Since I’m a planner, by nature, I have a tendency to live in the future just a bit. ?For instance, right now, I am waiting for these things to come to pass:
— our 24th wedding anniversary celebration (in 6 days)
— my cat’s ear infection to heal
— our younger daughter to come home from Shakespeare Camp
— our older daughter to finish summer term and take a much-deserved vacation
— both daughters to go away to separate colleges
— a publishing house (Zondervans) to respond to a novel ms. submission they’ve had for 3 months
— two publishing houses (Upper Room & Eerdmanns) to respond to a non-fiction ms. submission they’ve had for 2+ months
As a minister, I’m waiting for these things to come to pass:
— the completed demolition of one of our church buildings
— our budget to “normalize” after it’s summer crazies
— a bequest check to refill the capital fund coffers
— leadership for our “Transformation” efforts to rise up and become obvious to me, by the power of the Holy Spirit
— the predictable fall transitions — Sunday School staffing, elder nominating
Nothing unusual. You could probably create a similar list.
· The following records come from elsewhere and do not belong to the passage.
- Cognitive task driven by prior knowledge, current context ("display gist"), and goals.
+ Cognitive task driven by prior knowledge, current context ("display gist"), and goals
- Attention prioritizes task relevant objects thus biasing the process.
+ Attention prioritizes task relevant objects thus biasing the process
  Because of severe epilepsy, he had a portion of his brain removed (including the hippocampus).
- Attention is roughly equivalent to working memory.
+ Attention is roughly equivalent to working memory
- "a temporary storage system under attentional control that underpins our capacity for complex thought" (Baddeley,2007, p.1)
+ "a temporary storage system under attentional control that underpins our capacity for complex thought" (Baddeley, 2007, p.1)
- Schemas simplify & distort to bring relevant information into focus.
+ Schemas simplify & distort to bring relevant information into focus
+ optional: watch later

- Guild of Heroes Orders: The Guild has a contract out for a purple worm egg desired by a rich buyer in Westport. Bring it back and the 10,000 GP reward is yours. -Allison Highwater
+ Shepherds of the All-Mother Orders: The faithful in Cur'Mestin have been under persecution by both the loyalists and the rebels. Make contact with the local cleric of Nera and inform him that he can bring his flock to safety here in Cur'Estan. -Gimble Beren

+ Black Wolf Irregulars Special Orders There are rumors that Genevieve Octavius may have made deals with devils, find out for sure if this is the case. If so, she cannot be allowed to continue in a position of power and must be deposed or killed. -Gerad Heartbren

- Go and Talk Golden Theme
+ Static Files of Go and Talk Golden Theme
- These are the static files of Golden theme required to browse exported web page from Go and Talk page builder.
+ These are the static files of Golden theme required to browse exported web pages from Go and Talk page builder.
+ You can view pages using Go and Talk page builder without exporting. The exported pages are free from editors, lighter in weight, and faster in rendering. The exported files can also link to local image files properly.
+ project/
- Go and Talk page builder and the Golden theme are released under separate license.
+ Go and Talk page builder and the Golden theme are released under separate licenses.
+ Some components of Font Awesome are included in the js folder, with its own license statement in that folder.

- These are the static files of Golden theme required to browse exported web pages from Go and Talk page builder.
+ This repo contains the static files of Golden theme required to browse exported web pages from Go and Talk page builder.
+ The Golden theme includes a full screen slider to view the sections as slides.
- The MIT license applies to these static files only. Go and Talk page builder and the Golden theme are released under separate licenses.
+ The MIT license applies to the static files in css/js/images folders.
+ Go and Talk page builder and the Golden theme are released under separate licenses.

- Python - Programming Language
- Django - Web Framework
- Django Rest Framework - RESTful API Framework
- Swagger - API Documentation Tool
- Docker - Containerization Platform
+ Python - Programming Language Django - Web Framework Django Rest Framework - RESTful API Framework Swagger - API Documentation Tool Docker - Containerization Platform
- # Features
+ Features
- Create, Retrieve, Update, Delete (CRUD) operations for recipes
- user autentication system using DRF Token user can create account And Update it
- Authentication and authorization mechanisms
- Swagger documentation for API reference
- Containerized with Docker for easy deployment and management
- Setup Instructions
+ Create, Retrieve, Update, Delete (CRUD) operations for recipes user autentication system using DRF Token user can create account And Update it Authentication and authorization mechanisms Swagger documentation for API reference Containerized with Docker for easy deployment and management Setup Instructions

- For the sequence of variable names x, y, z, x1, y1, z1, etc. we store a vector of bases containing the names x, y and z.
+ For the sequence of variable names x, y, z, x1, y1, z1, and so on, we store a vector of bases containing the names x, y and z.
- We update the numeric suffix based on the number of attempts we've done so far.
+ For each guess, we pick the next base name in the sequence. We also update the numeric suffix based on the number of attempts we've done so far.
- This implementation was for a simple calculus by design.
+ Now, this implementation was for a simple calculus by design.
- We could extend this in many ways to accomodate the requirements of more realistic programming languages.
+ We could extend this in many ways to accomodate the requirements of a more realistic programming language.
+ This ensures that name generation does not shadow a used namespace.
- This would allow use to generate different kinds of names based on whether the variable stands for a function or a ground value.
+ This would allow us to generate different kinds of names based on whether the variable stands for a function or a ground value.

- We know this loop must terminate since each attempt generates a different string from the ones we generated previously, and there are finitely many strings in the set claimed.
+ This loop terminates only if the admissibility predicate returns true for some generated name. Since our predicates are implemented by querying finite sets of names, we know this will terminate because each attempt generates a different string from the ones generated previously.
But it’s the “shadow list” items that are the real killers. ?Perhaps — without realizing it –I’m waiting for:
— my daughters to be “all grown up”
— the world to appreciate the fact that I’m a wonderful writer
— my marriage to show the “inevitable” signs of age
— my church to be “successful”
A week ago a good friend died unexpectedly, so this has come to pass: a moment to reflect on the fact that we don’t know how many moments we have.
Living in the future is unwise. Living in the future because it appears to be a bit more perfect than the present is perhaps unwisest of all.
Now I’m off to my cardio kickboxing class. ?At least there I can punch each moment as it passes.